Lark Allen: Seagate Technology has been the industry leader in the development of self-encrypting drives and the company is now shipping its fourth generation of these drives. They are the clear volume leader in shipments. Wave has worked with Seagate for over six years in the development of this technology and the software infrastructure to manage and control self-encrypting drives, both locally in the PC and centrally from the data center. Seagate was the chair of the Trusted Computing Group Storage Work Group in the development of the storage specifications.
At the same time, Hitachi, Samsung, Fujitsu, Toshiba, Western Digital and other drive vendors all participated actively in the standards development. Hitachi and Fujitsu first shipped encrypting drive hardware and, subsequently, added support for the TCG standards along with Toshiba. Samsung introduced the first solid state self-encrypting drive based on the Opal specifications.

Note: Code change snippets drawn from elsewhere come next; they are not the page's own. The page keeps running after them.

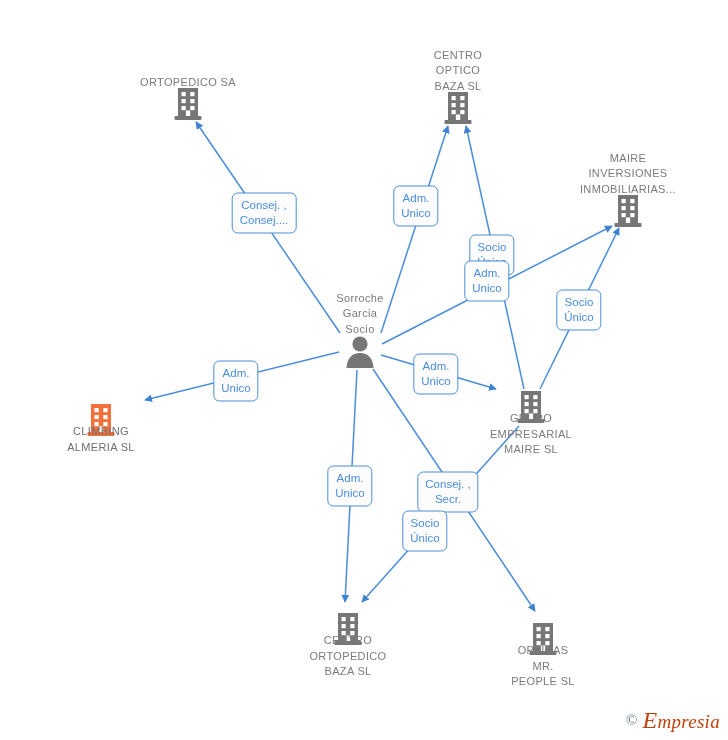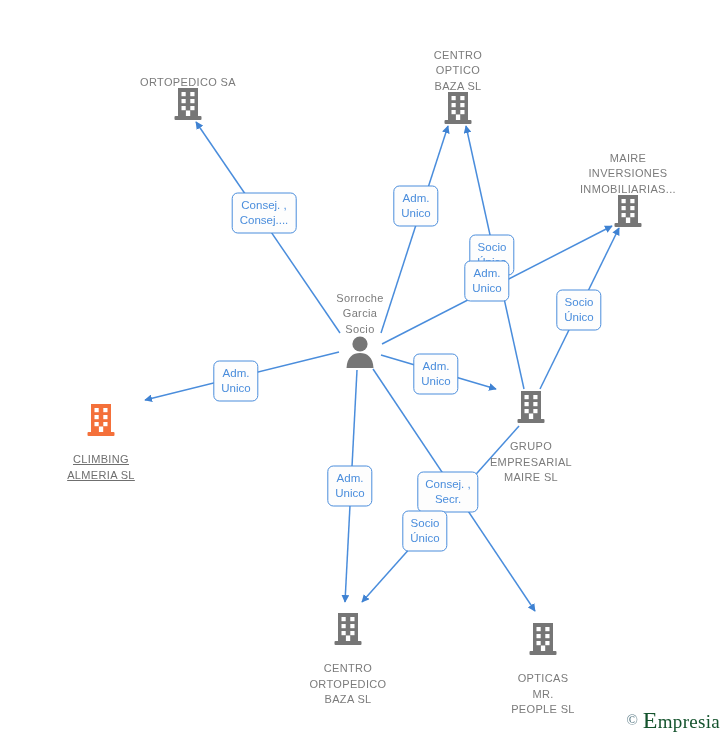--- a/index.html
+++ b/index.html
@@ -42,7 +42,7 @@
     pointer-events:none;
   }
   .node.cap-above .caption{ bottom:14px; }
-  .node.cap-below .caption{ top:32px; }
+  .node.cap-below .caption{ top:4px; }
   .node.highlight .caption{ color:#6f6f6f;text-decoration:underline; }
 
   

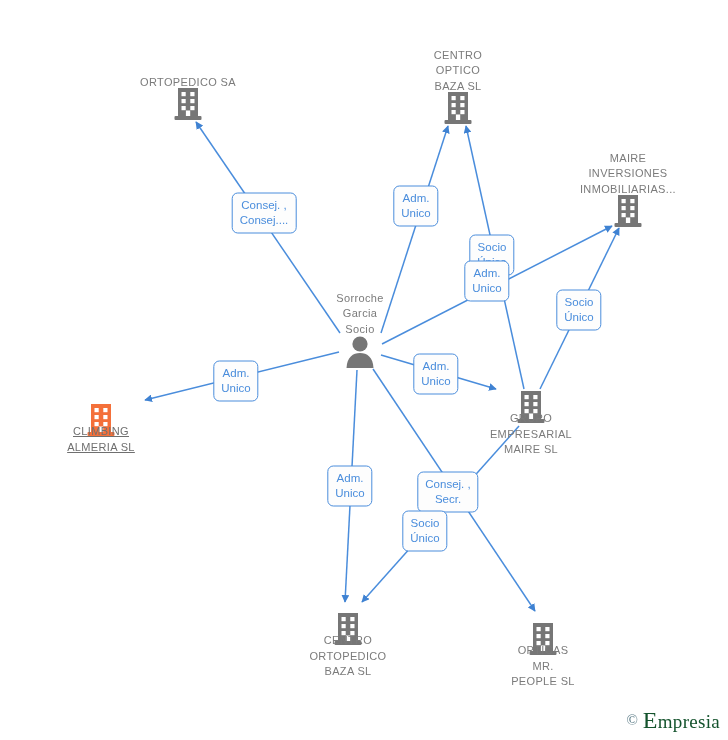--- a/index.html
+++ b/index.html
@@ -43,7 +43,7 @@
   }
   .node.cap-above .caption{ bottom:14px; }
   .node.cap-below .caption{ top:4px; }
-  .node.highlight .caption{ color:#6f6f6f;text-decoration:underline; }
+  .node.highlight .caption{ color:#6f6f6f; }
 
   
   .elabel{

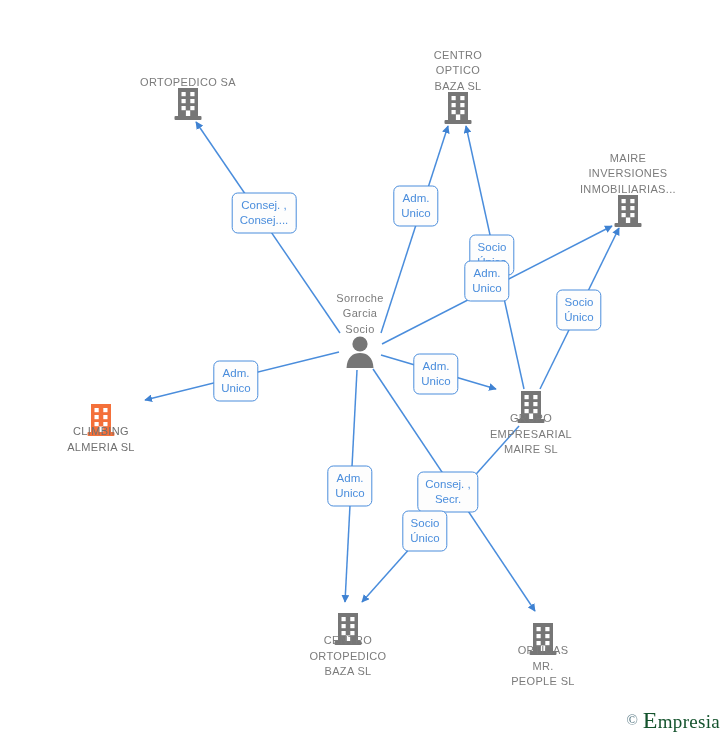--- a/index.html
+++ b/index.html
@@ -72,9 +72,9 @@
     font-size:15px;color:#5f7f8a;font-family:"Liberation Serif",serif;
   }
   #watermark .brand{
-    font-size:19px;color:#14532d;
+    font-size:19px;color:#c2410c;
     font-family:"Liberation Serif",serif;
-    letter-spacing:.3px;
+    font-style:italic;letter-spacing:.3px;
   }
   #watermark .brand .cap{ font-size:24px; }
 </style>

SecurityStockWatch.com: With data breaches becoming more frequent and more expensive, will simply claiming encryption was in place on a lost or stolen laptop be enough to satisfy the “safe harbor” provisions in most data breach laws in effect today?
Lark Allen: There’s been an evolution in data protection regulations and they’ll continue to get tougher. The first phase had regulations that recommended encryption. Safe harbor—where an organization wasn’t required to notify its customers—could be achieved by simply showing that encryption technologies had been utilized.
Subsequent data protection laws such as Massachusetts 201 CMR 17 mandated encryption of specific types of data. To meet the legal burden of proof, an organization had to show that encryption was deployed, turned on and in use at the time of the data loss. In some situations, centralized management is a requirement for Safe Harbor. Another major focus for the laws has been the toughening of penalties and disclosure laws for data breaches. Likewise, proof of compliance and stronger legal precedence are making Safe Harbor exclusions more difficult to achieve.
I expect to see the regulations continue to get tougher, encryption requirements get more specific and demand for stronger proof, such as audit logs from central management of encryption, will continue to grow.